Change detection data:
#####

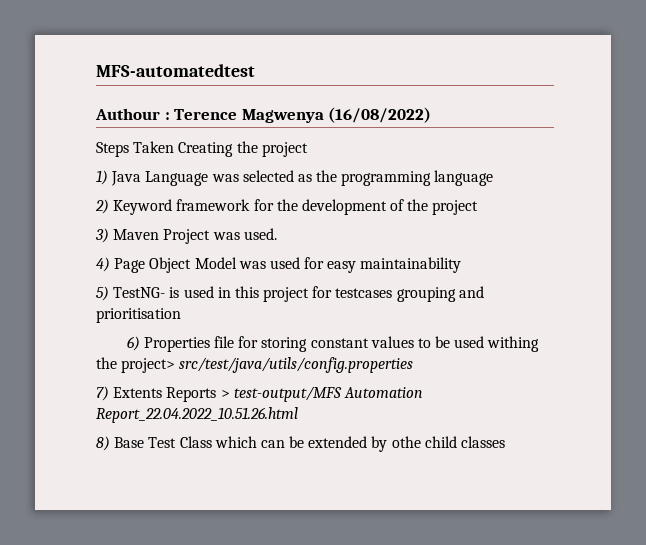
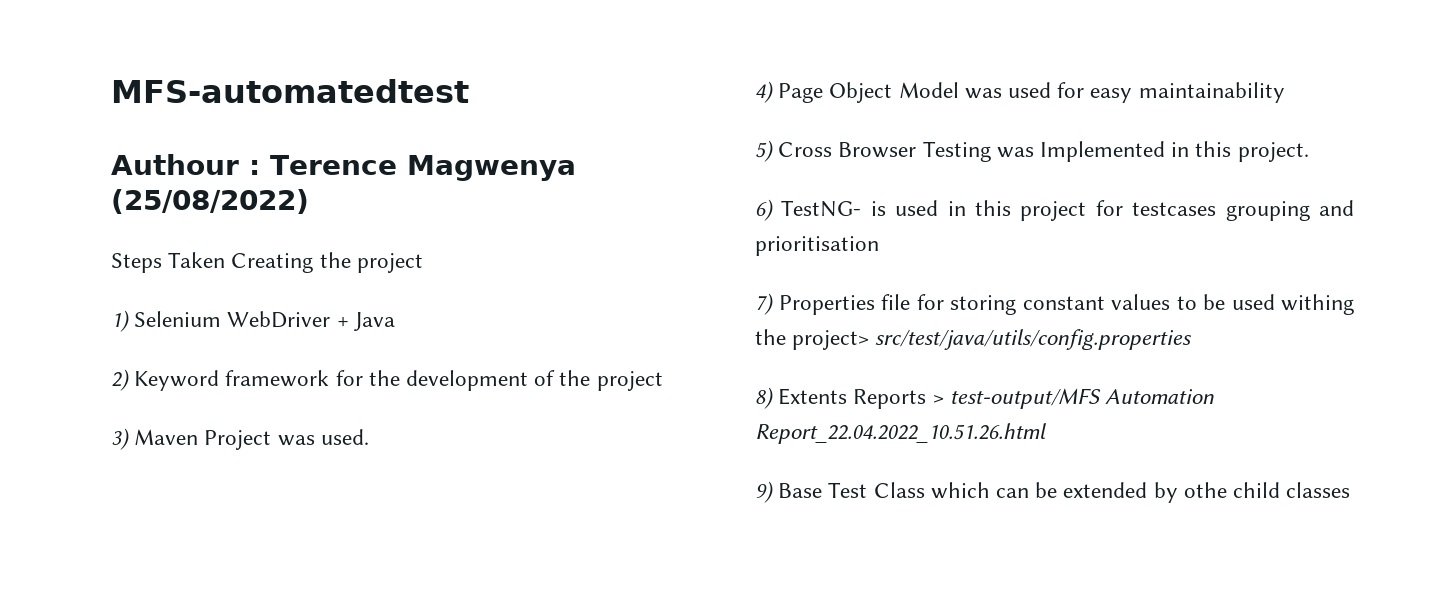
- Authour : Terence Magwenya (16/08/2022)
+ Authour : Terence Magwenya (25/08/2022)
- 1) Java Language was selected as the programming language
+ 1) Selenium WebDriver + Java
- 5) TestNG- is used in this project for testcases grouping and prioritisation
+ 5) Cross Browser Testing was Implemented in this project.
+ 6) TestNG- is used in this project for testcases grouping and prioritisation
- 6) Properties file for storing constant values to be used withing the project> src/test/java/utils/config.properties
+ 7) Properties file for storing constant values to be used withing the project> src/test/java/utils/config.properties
- 7) Extents Reports > test-output/MFS Automation Report_22.04.2022_10.51.26.html
+ 8) Extents Reports > test-output/MFS Automation Report_22.04.2022_10.51.26.html
- 8) Base Test Class which can be extended by othe child classes
+ 9) Base Test Class which can be extended by othe child classes

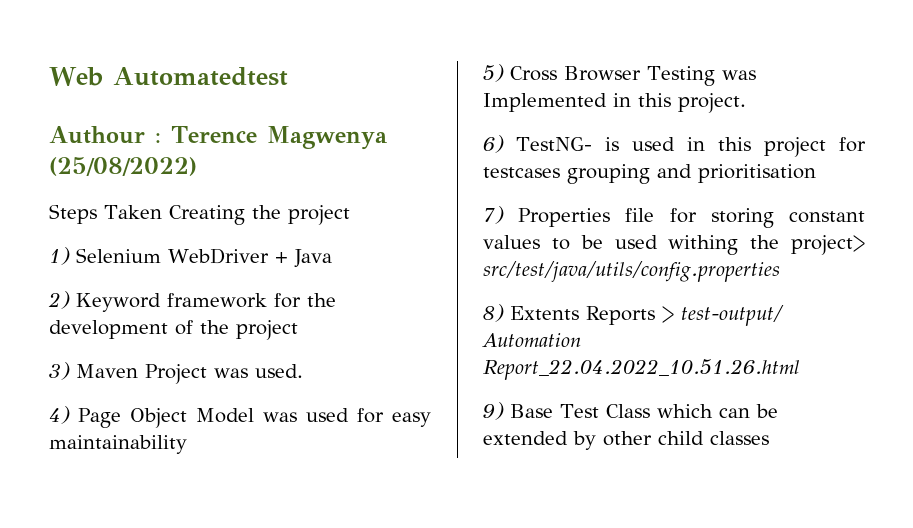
- MFS-automatedtest
+ Web Automatedtest
- 8) Extents Reports > test-output/MFS Automation Report_22.04.2022_10.51.26.html
+ 8) Extents Reports > test-output/ Automation Report_22.04.2022_10.51.26.html
- 9) Base Test Class which can be extended by othe child classes
+ 9) Base Test Class which can be extended by other child classes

#####

**Work required**
In the copy, include every record exactly and no pictures.

**Task output**
- Authour : Terence Magwenya (16/08/2022)
+ Authour : Terence Magwenya (25/08/2022)
- 1) Java Language was selected as the programming language
+ 1) Selenium WebDriver + Java
- 5) TestNG- is used in this project for testcases grouping and prioritisation
+ 5) Cross Browser Testing was Implemented in this project.
+ 6) TestNG- is used in this project for testcases grouping and prioritisation
- 6) Properties file for storing constant values to be used withing the project> src/test/java/utils/config.properties
+ 7) Properties file for storing constant values to be used withing the project> src/test/java/utils/config.properties
- 7) Extents Reports > test-output/MFS Automation Report_22.04.2022_10.51.26.html
+ 8) Extents Reports > test-output/MFS Automation Report_22.04.2022_10.51.26.html
- 8) Base Test Class which can be extended by othe child classes
+ 9) Base Test Class which can be extended by othe child classes

- MFS-automatedtest
+ Web Automatedtest
- 8) Extents Reports > test-output/MFS Automation Report_22.04.2022_10.51.26.html
+ 8) Extents Reports > test-output/ Automation Report_22.04.2022_10.51.26.html
- 9) Base Test Class which can be extended by othe child classes
+ 9) Base Test Class which can be extended by other child classes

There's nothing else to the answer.